(Data to examine Opens)

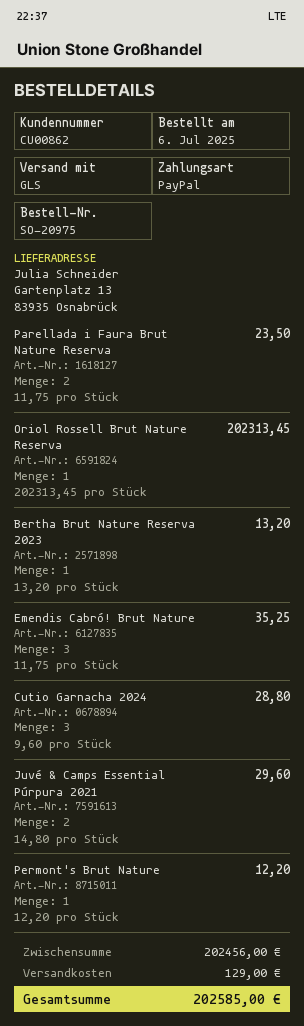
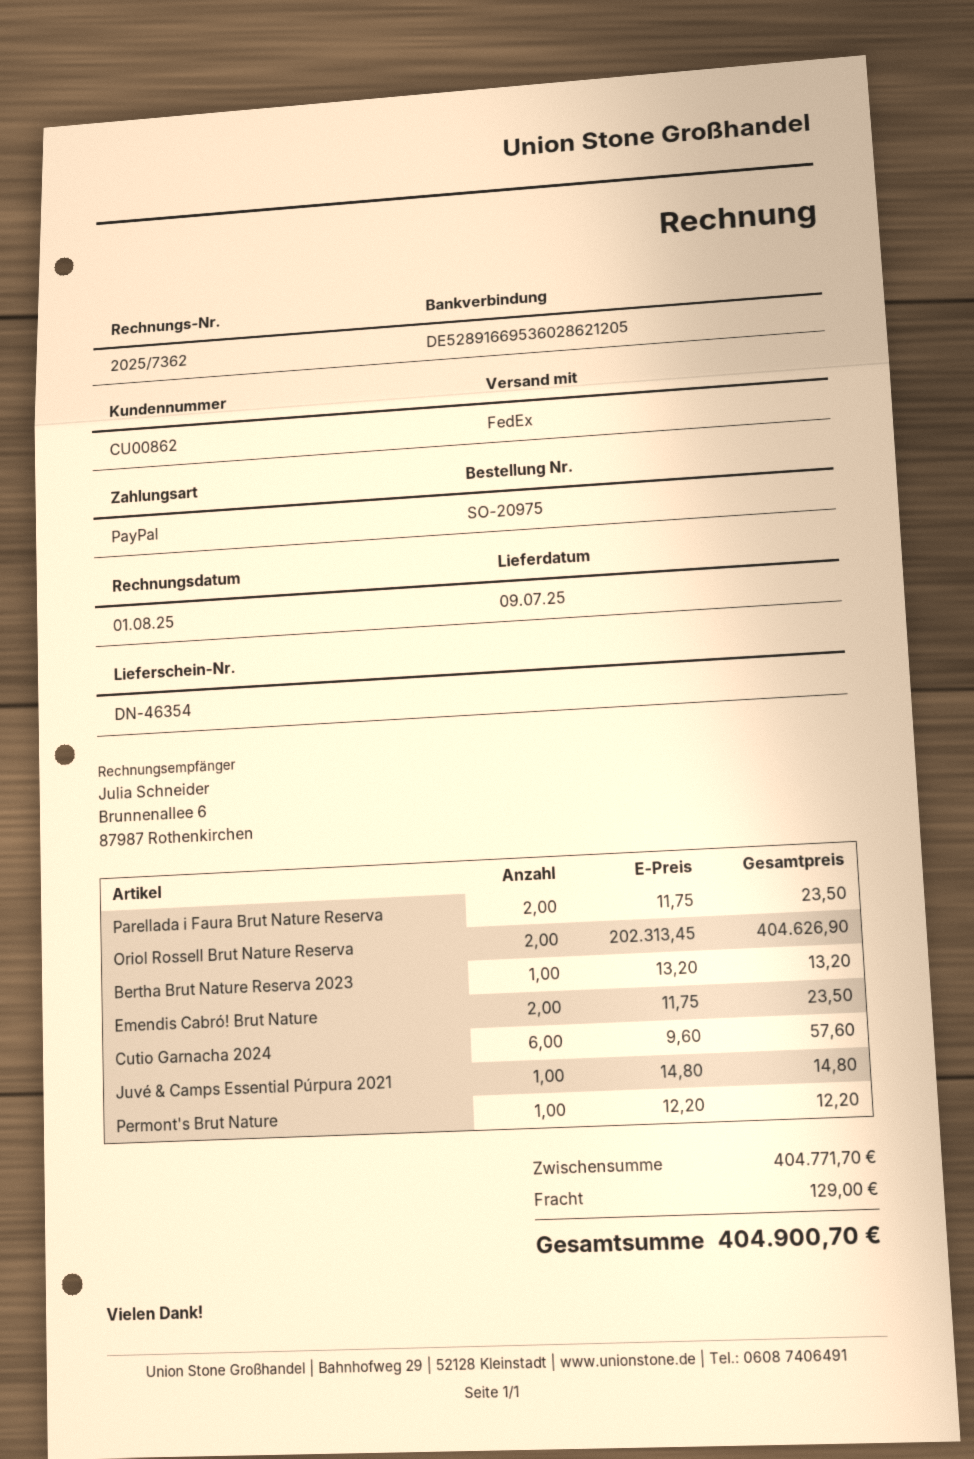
shipping method: GLS -> FedEx
Oriol Rossell Brut Nature Reserva: 1 x 202313.45 = 202313.45 -> 2 x 202313.45 = 404626.90
Emendis Cabró! Brut Nature: 3 x 11.75 = 35.25 -> 2 x 11.75 = 23.50
Cutio Garnacha 2024: 3 x 9.60 = 28.80 -> 6 x 9.60 = 57.60
Juvé & Camps Essential Púrpura 2021: 2 x 14.80 = 29.60 -> 1 x 14.80 = 14.80
subtotal: 202456.00 -> 404771.70
total: 202585.00 -> 404900.70

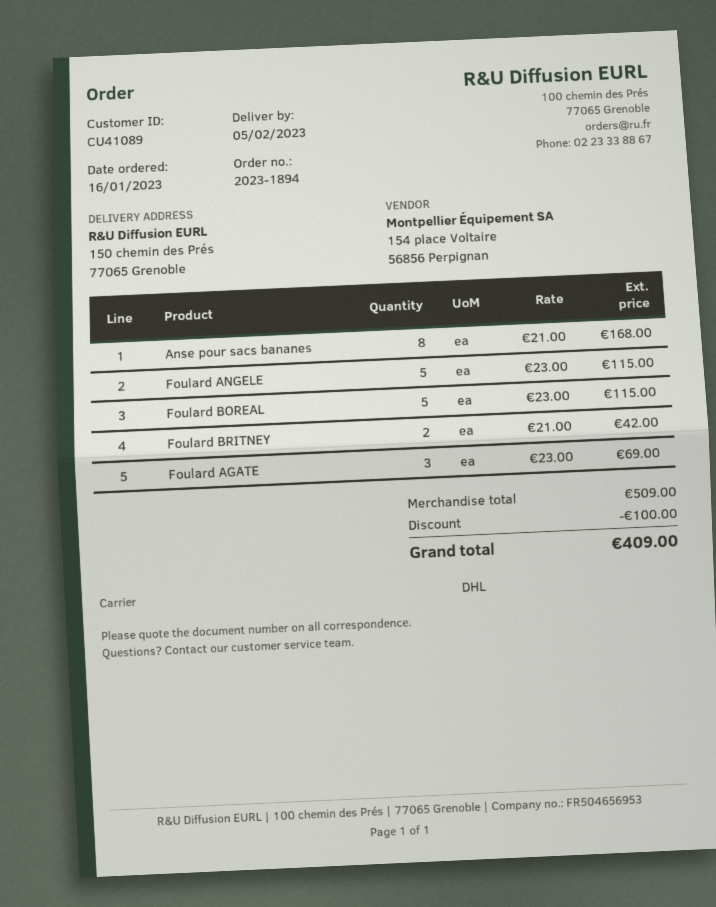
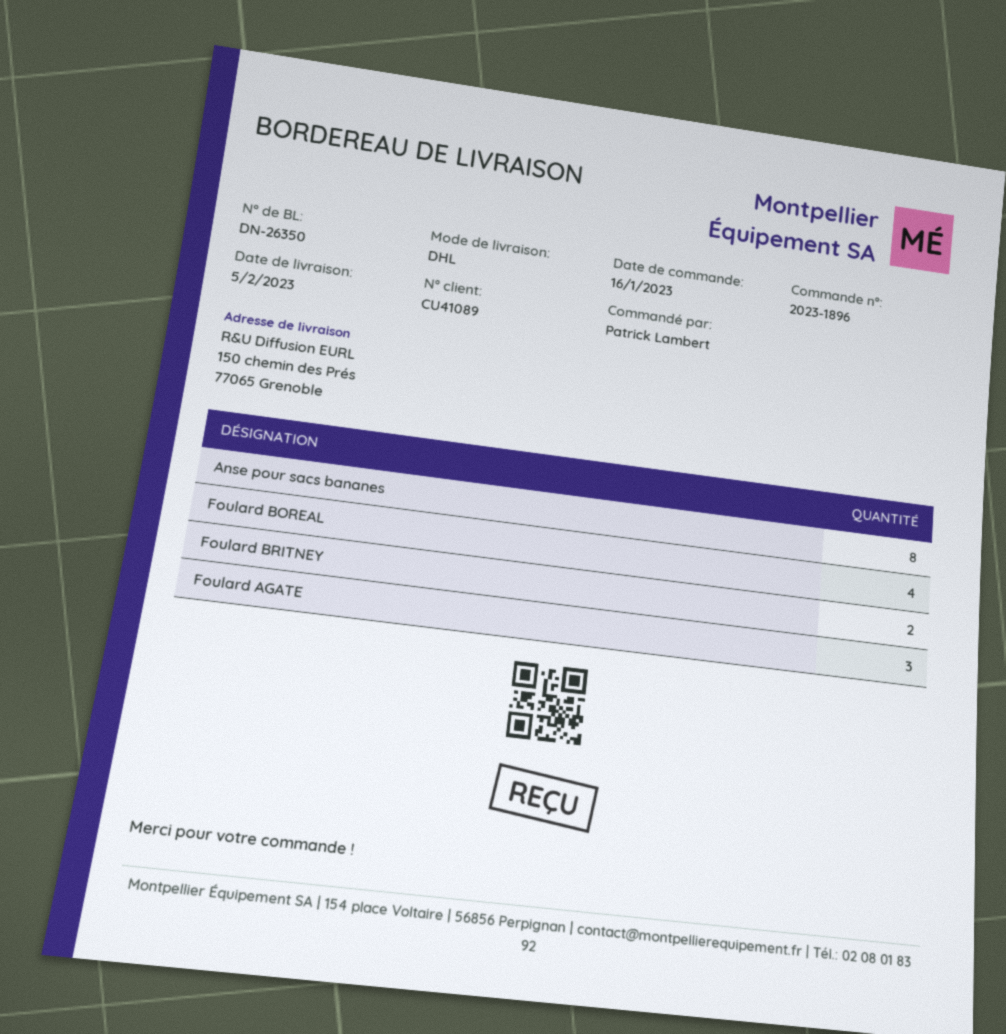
order number: 2023-1894 -> 2023-1896
Foulard ANGELE: 5 -> none
Foulard BOREAL: 5 -> 4

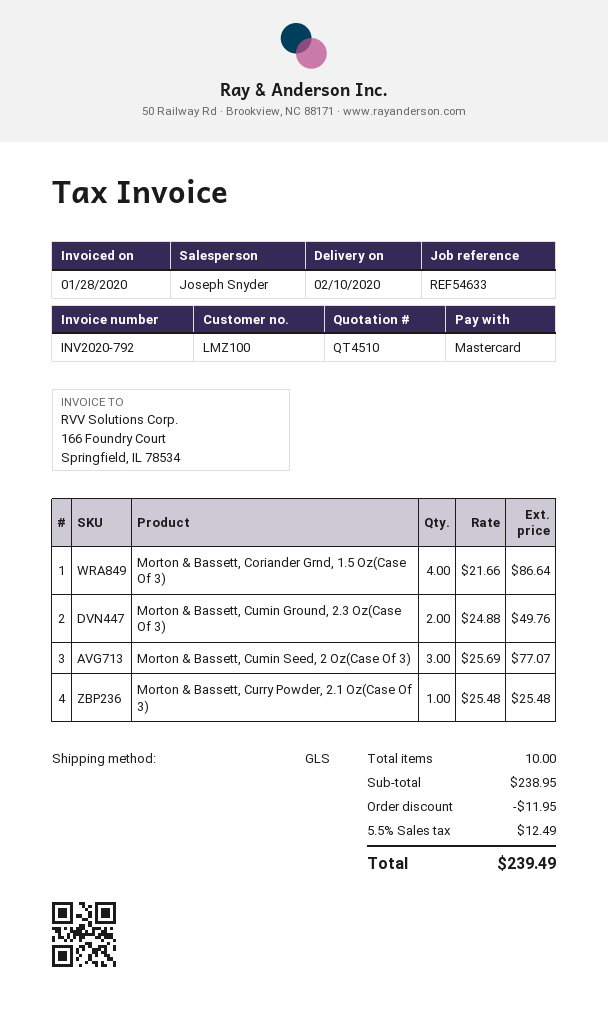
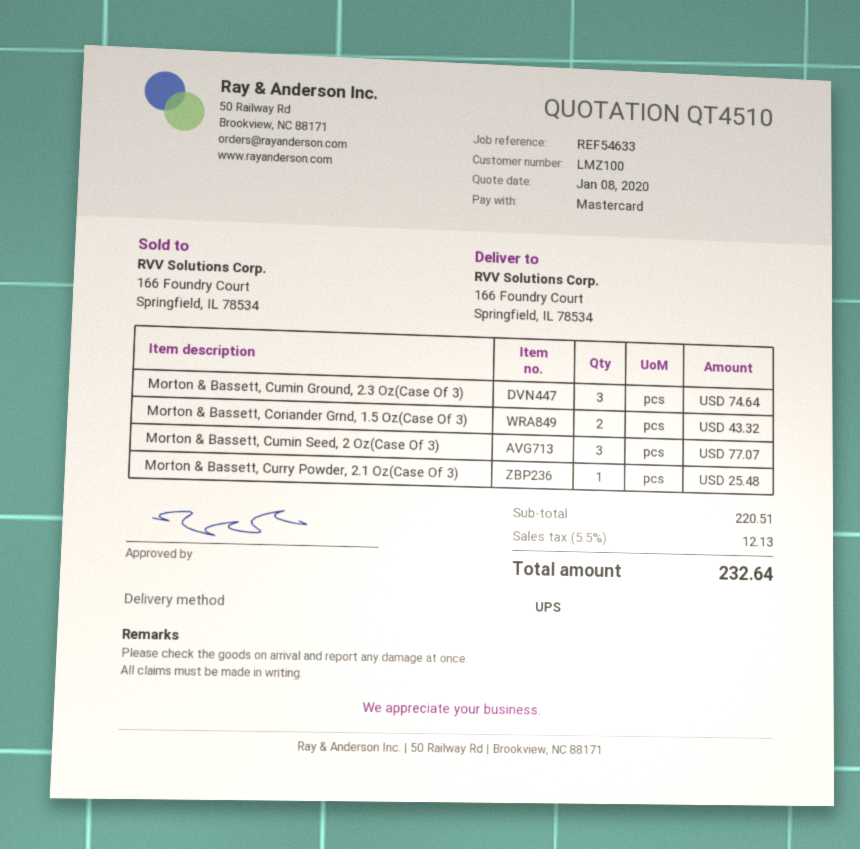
shipping method: GLS -> UPS
Morton & Bassett, Coriander Grnd, 1.5 Oz(Case Of 3): 4 for 86.64 -> 2 for 43.32
Morton & Bassett, Cumin Ground, 2.3 Oz(Case Of 3): 2 for 49.76 -> 3 for 74.64
subtotal: 238.95 -> 220.51
discount: 11.95 -> none
tax: 5.5% = 12.49 -> 5.5% = 12.13
total: 239.49 -> 232.64

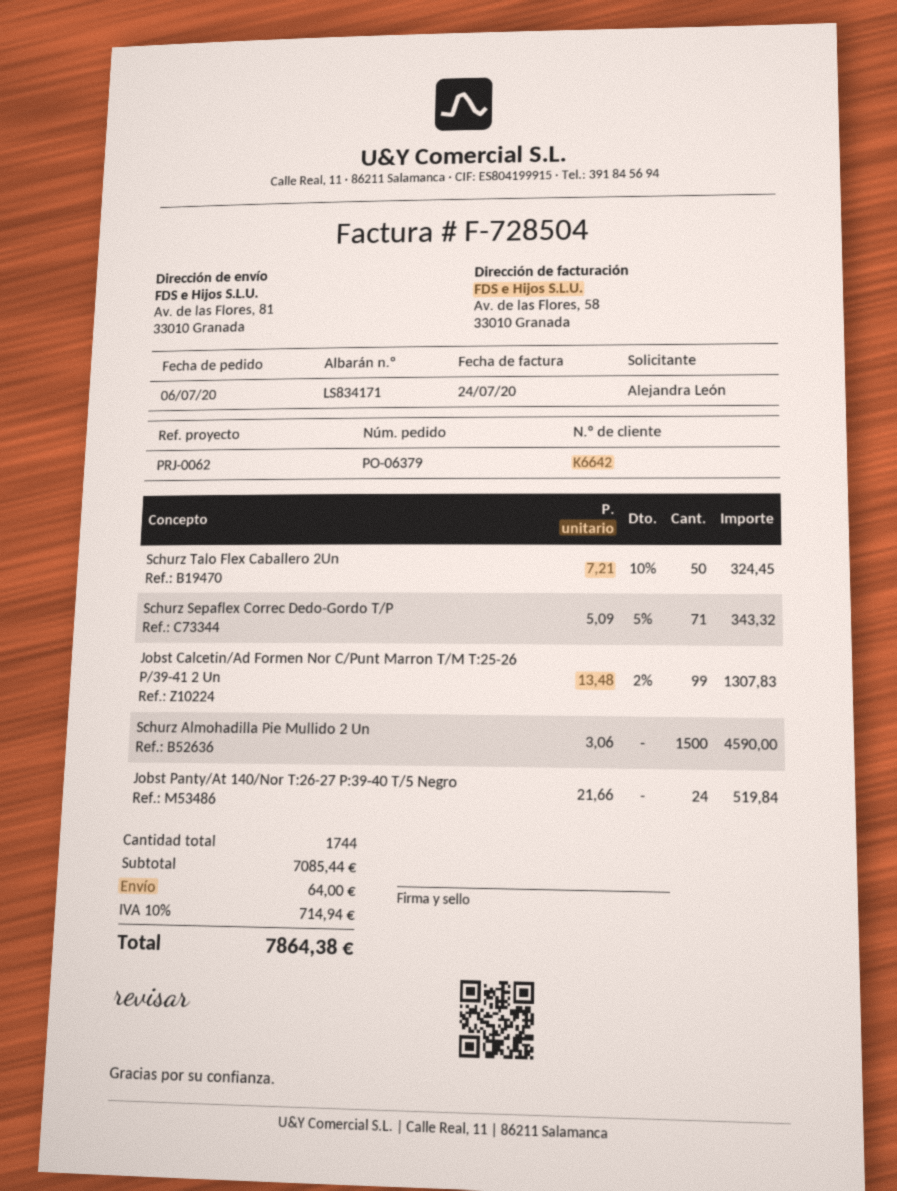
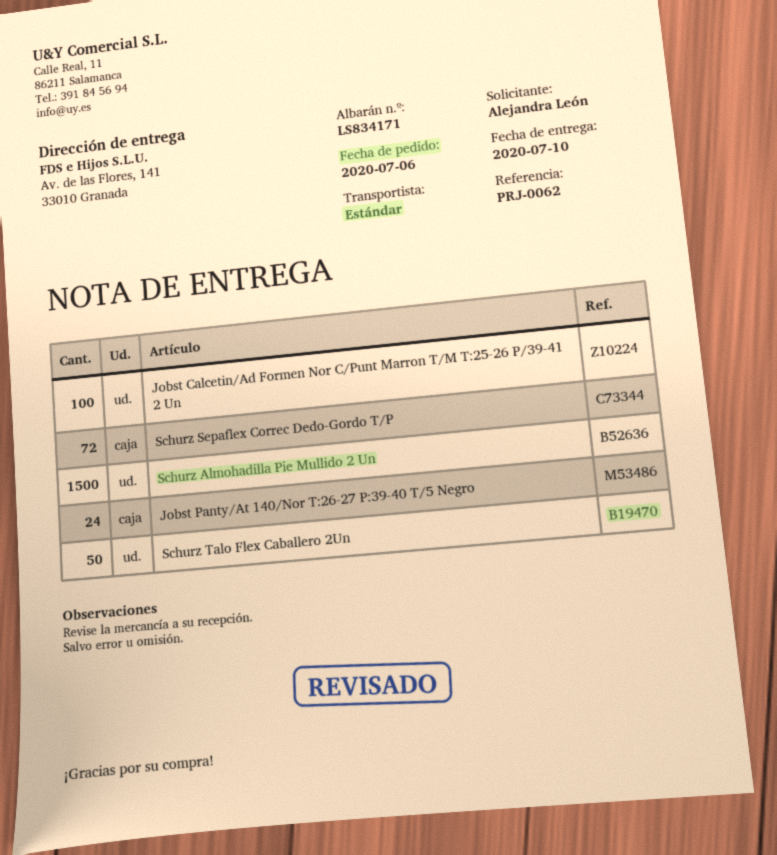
ship to: Av. de las Flores, 81, 33010 Granada -> Av. de las Flores, 141, 33010 Granada
Schurz Sepaflex Correc Dedo-Gordo T/P: 71 -> 72
Jobst Calcetin/Ad Formen Nor C/Punt Marron T/M T:25-26 P/39-41 2 Un: 99 -> 100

(Data to examine Closes)

• _What is needed_
No picture belongs in the copy. Print every entry above exactly as it stands.

• _Response area_
shipping method: GLS -> FedEx
Oriol Rossell Brut Nature Reserva: 1 x 202313.45 = 202313.45 -> 2 x 202313.45 = 404626.90
Emendis Cabró! Brut Nature: 3 x 11.75 = 35.25 -> 2 x 11.75 = 23.50
Cutio Garnacha 2024: 3 x 9.60 = 28.80 -> 6 x 9.60 = 57.60
Juvé & Camps Essential Púrpura 2021: 2 x 14.80 = 29.60 -> 1 x 14.80 = 14.80
subtotal: 202456.00 -> 404771.70
total: 202585.00 -> 404900.70

order number: 2023-1894 -> 2023-1896
Foulard ANGELE: 5 -> none
Foulard BOREAL: 5 -> 4

shipping method: GLS -> UPS
Morton & Bassett, Coriander Grnd, 1.5 Oz(Case Of 3): 4 for 86.64 -> 2 for 43.32
Morton & Bassett, Cumin Ground, 2.3 Oz(Case Of 3): 2 for 49.76 -> 3 for 74.64
subtotal: 238.95 -> 220.51
discount: 11.95 -> none
tax: 5.5% = 12.49 -> 5.5% = 12.13
total: 239.49 -> 232.64

ship to: Av. de las Flores, 81, 33010 Granada -> Av. de las Flores, 141, 33010 Granada
Schurz Sepaflex Correc Dedo-Gordo T/P: 71 -> 72
Jobst Calcetin/Ad Formen Nor C/Punt Marron T/M T:25-26 P/39-41 2 Un: 99 -> 100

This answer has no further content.